Instructions for the task
Which lines in the records below hold the word "number"? Copy each of them.

---- Data provided

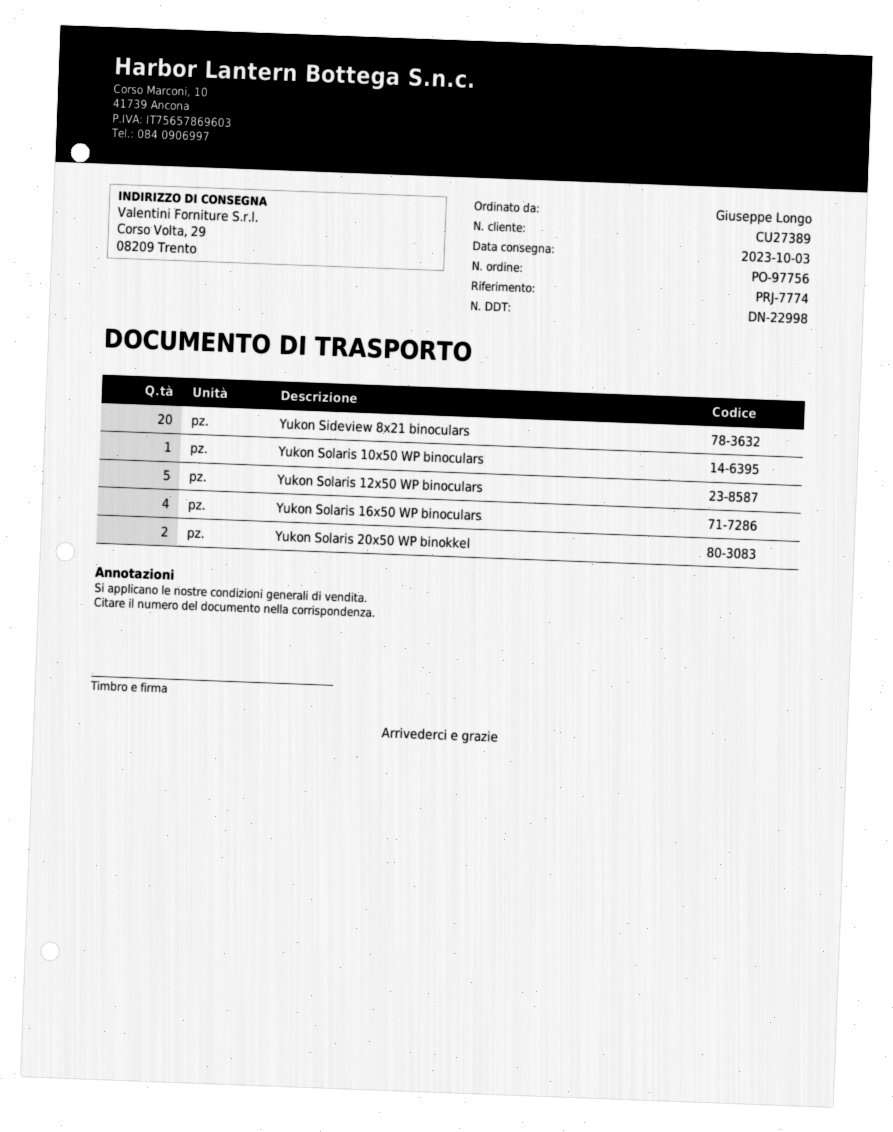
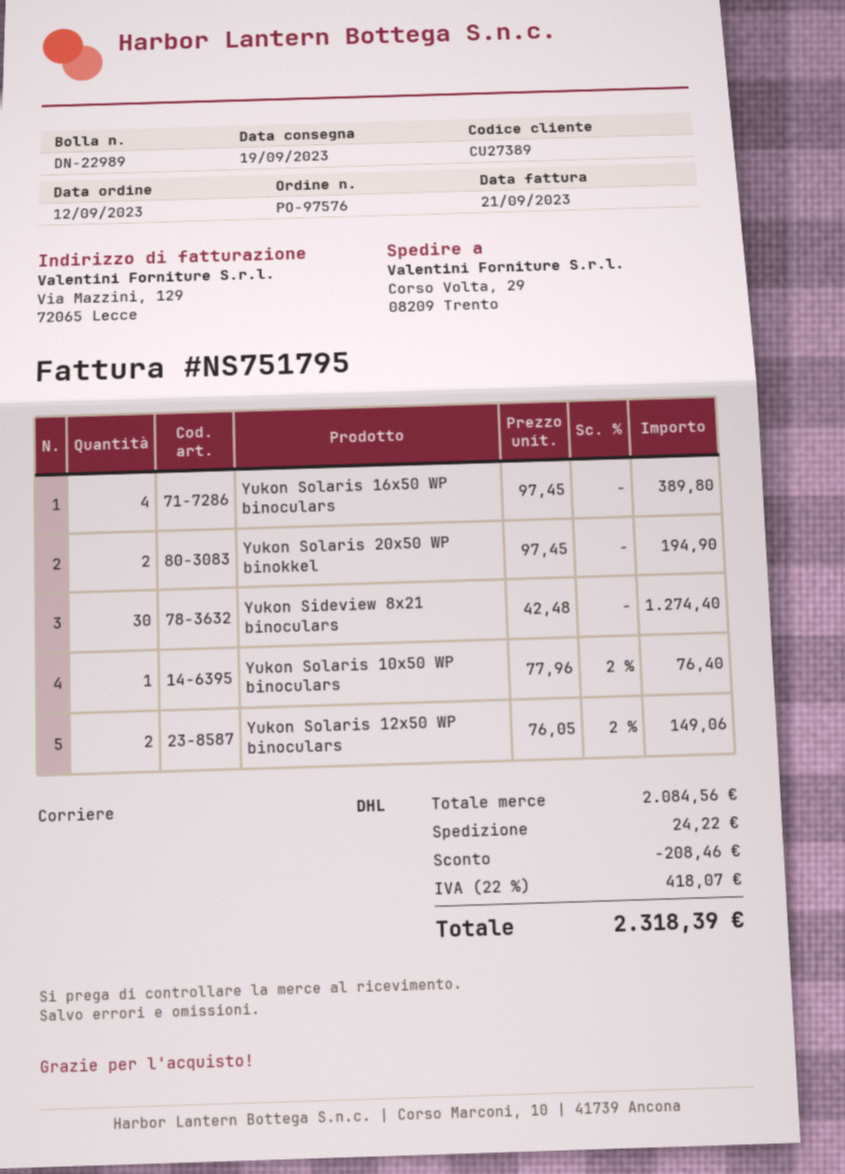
order number: PO-97756 -> PO-97576
delivery note number: DN-22998 -> DN-22989
delivery date: 2023-10-03 -> 2023-09-19
Yukon Sideview 8x21 binoculars: 20 -> 30
Yukon Solaris 12x50 WP binoculars: 5 -> 2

--------

Solution below
order number: PO-97756 -> PO-97576
delivery note number: DN-22998 -> DN-22989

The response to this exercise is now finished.